Do prokuratur okręgu włocławskiego nie wpłynęły jeszcze zawiadomienia o przypadkach zgonów czy zdrowotnych komplikacji po zażyciu corhydronu wyprodukowanego w jeleniogórskiej "Jelfie". Może się tak jednak zdarzyć.
- Prokuratura z Jeleniej Góry, prowadząca śledztwo w tej sprawie, poprosiła nas o pomoc prawną - _mówi Jan Stawicki, naczelnik Wydziału Postępowania Przygotowawczego w Prokuraturze Okręgowej we Włocławku. - Podjęliśmy już działania, skonsultowane z wojewodą kujawsko-pomorskim i komendantem wojewódzkim policji. Docieramy do danych o pacjentach, którzy nabyli lek od mo- mentu wprowadzenia go do obrotu aż do chwili obecnej.

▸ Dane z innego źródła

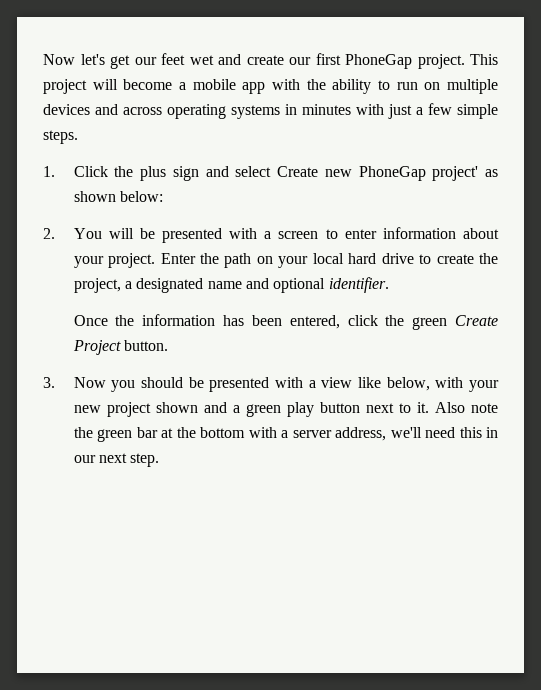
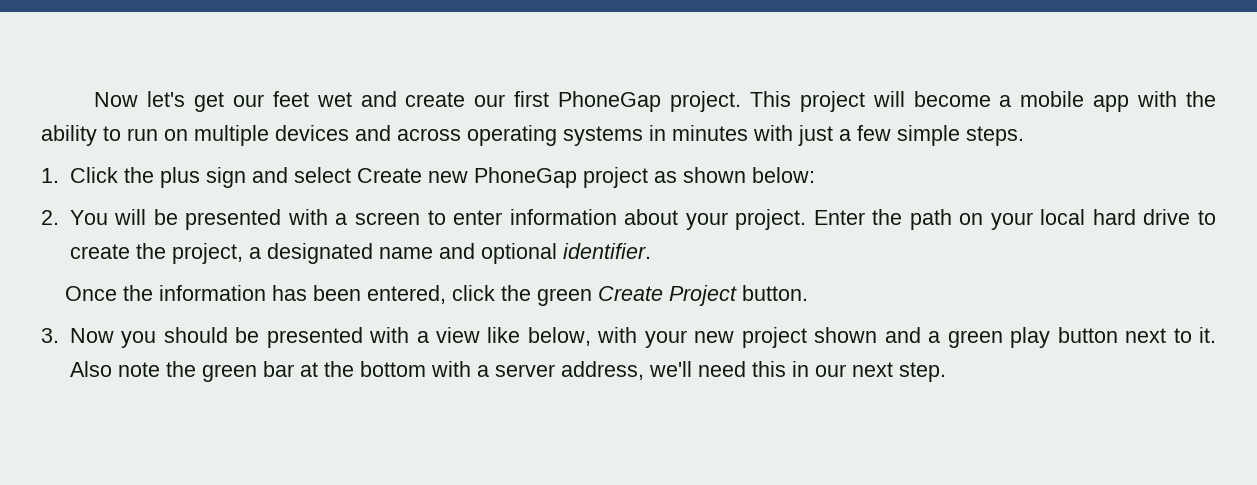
- 1. Click the plus sign and select Create new PhoneGap project' as shown below:
+ 1. Click the plus sign and select Create new PhoneGap project as shown below:

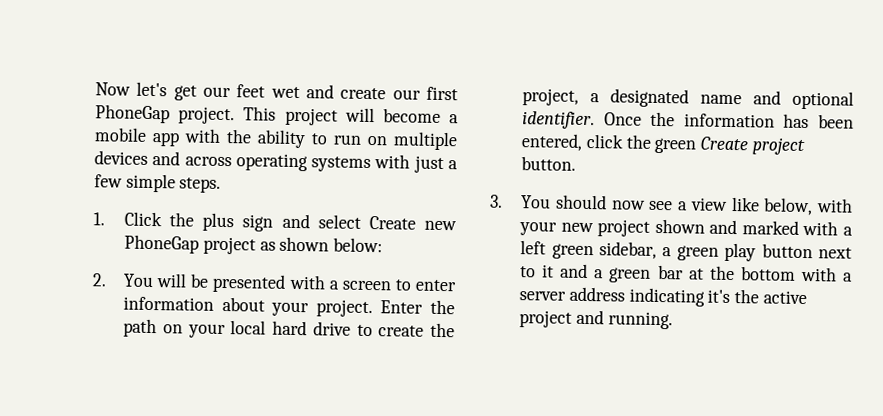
- This project will become a mobile app with the ability to run on multiple devices and across operating systems in minutes with just a few simple steps.
+ This project will become a mobile app with the ability to run on multiple devices and across operating systems with just a few simple steps.
- Enter the path on your local hard drive to create the project, a designated name and optional identifier.
- Once the information has been entered, click the green Create Project button.
+ Enter the path on your local hard drive to create the project, a designated name and optional identifier. Once the information has been entered, click the green Create project button.
- 3. Now you should be presented with a view like below, with your new project shown and a green play button next to it. Also note the green bar at the bottom with a server address, we'll need this in our next step.
+ 3. You should now see a view like below, with your new project shown and marked with a left green sidebar, a green play button next to it and a green bar at the bottom with a server address indicating it's the active project and running.

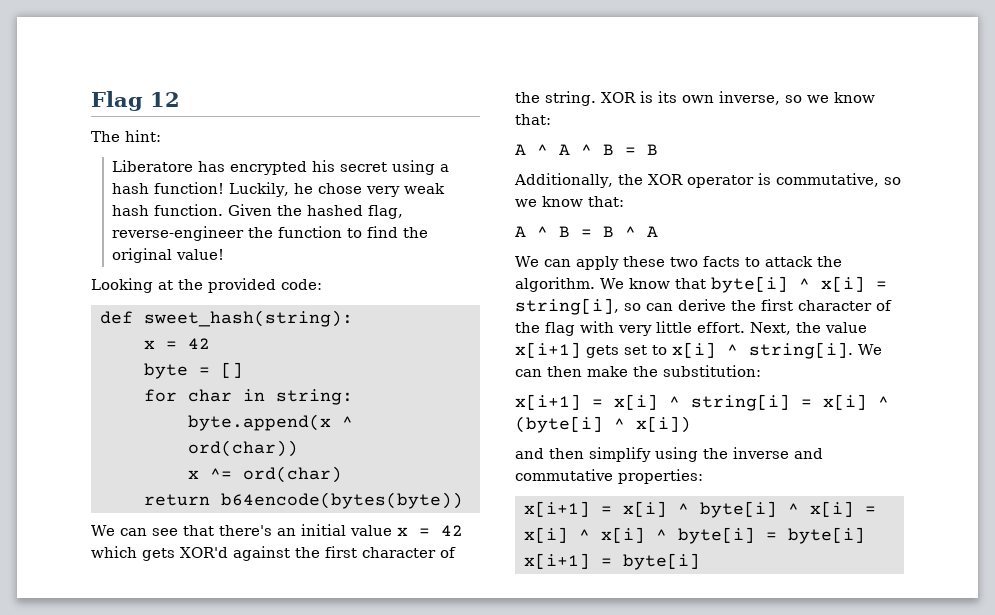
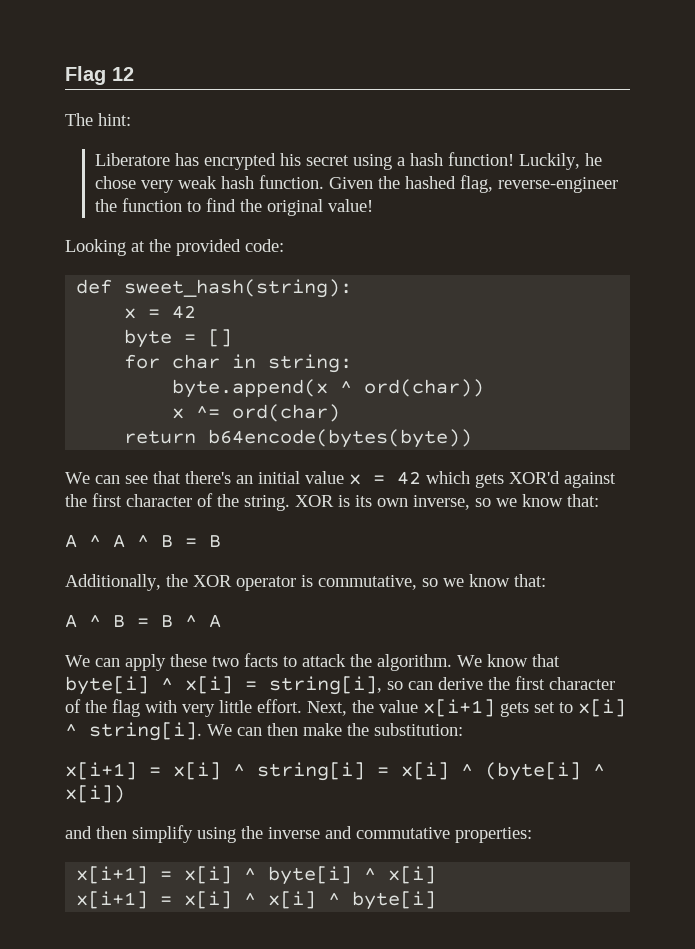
- x[i+1] = x[i] ^ byte[i] ^ x[i] = x[i] ^ x[i] ^ byte[i] = byte[i] x[i+1] = byte[i]
+ x[i+1] = x[i] ^ byte[i] ^ x[i]
+ x[i+1] = x[i] ^ x[i] ^ byte[i]

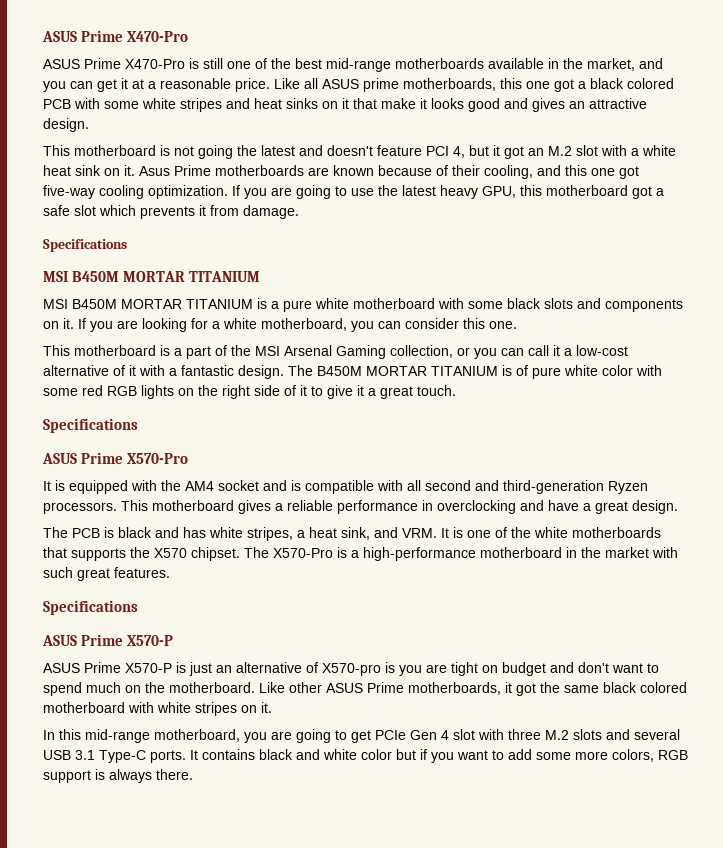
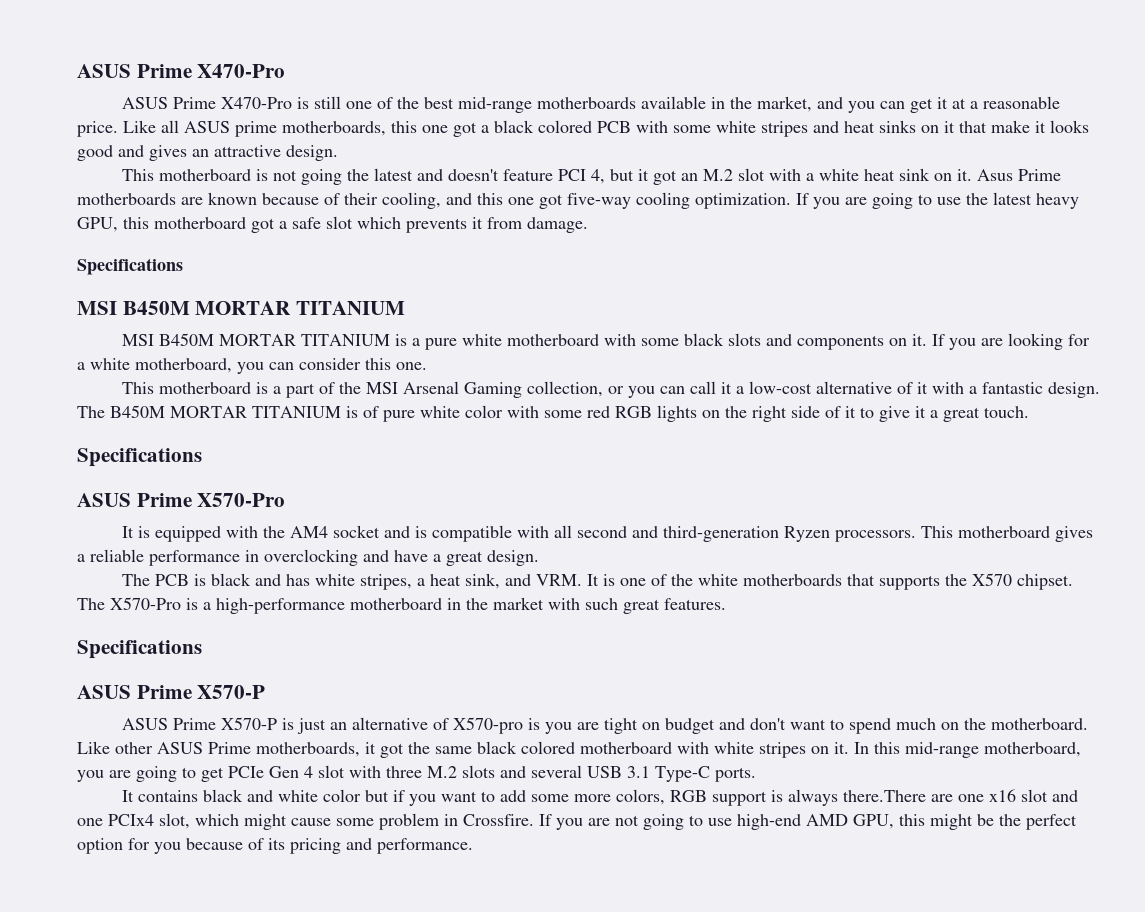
- Like other ASUS Prime motherboards, it got the same black colored motherboard with white stripes on it.
- In this mid-range motherboard, you are going to get PCIe Gen 4 slot with three M.2 slots and several USB 3.1 Type-C ports. It contains black and white color but if you want to add some more colors, RGB support is always there.
+ Like other ASUS Prime motherboards, it got the same black colored motherboard with white stripes on it. In this mid-range motherboard, you are going to get PCIe Gen 4 slot with three M.2 slots and several USB 3.1 Type-C ports.
+ It contains black and white color but if you want to add some more colors, RGB support is always there.There are one x16 slot and one PCIx4 slot, which might cause some problem in Crossfire. If you are not going to use high-end AMD GPU, this might be the perfect option for you because of its pricing and performance.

Osoby te mogą się spodziewać, że dotrą do nich policjanci i poproszą o wydanie nie zużytych części leków. _
Prokuratura Okręgowa w Bydgoszczy bada trzy sprawy, związane z corhydronem. Zgłoszenia napłynęły ze Żnina, Inowrocławia i Bydgoszczy. W okręgu włocławskim - obejmującym poza Włocławkiem również Lipno, Rypin, Radzie-jów i Aleksandrów Kujawski - takich sygnałów dotychczas nie było. - Prosimy jednak osoby, mające w domach ten lek, by dostarczały go do prokuratur lub najbliższych komend policji - mówi prokurator Jan Stawicki.
Prośba jest tym bardziej uzasadniona, że corhydronu na własną rękę nie wolno używać, o czym wielokrotnie informowali przedstawiciele resortu zdrowia.